TASK DIRECTIONS:
Print all the records below, word for word and in full.

[Content revision data]
-- Opening Marker --
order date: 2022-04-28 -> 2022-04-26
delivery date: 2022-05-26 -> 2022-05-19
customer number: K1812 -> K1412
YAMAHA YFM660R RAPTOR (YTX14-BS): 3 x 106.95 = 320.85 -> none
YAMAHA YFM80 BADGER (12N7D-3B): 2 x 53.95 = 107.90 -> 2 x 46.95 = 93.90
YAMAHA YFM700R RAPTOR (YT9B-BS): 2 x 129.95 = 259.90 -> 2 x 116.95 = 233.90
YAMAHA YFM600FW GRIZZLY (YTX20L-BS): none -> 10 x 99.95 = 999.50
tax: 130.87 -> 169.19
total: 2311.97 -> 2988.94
-- Closing Marker --
SOLUTION FOR THIS EXERCISE:
order date: 2022-04-28 -> 2022-04-26
delivery date: 2022-05-26 -> 2022-05-19
customer number: K1812 -> K1412
YAMAHA YFM660R RAPTOR (YTX14-BS): 3 x 106.95 = 320.85 -> none
YAMAHA YFM80 BADGER (12N7D-3B): 2 x 53.95 = 107.90 -> 2 x 46.95 = 93.90
YAMAHA YFM700R RAPTOR (YT9B-BS): 2 x 129.95 = 259.90 -> 2 x 116.95 = 233.90
YAMAHA YFM600FW GRIZZLY (YTX20L-BS): none -> 10 x 99.95 = 999.50
tax: 130.87 -> 169.19
total: 2311.97 -> 2988.94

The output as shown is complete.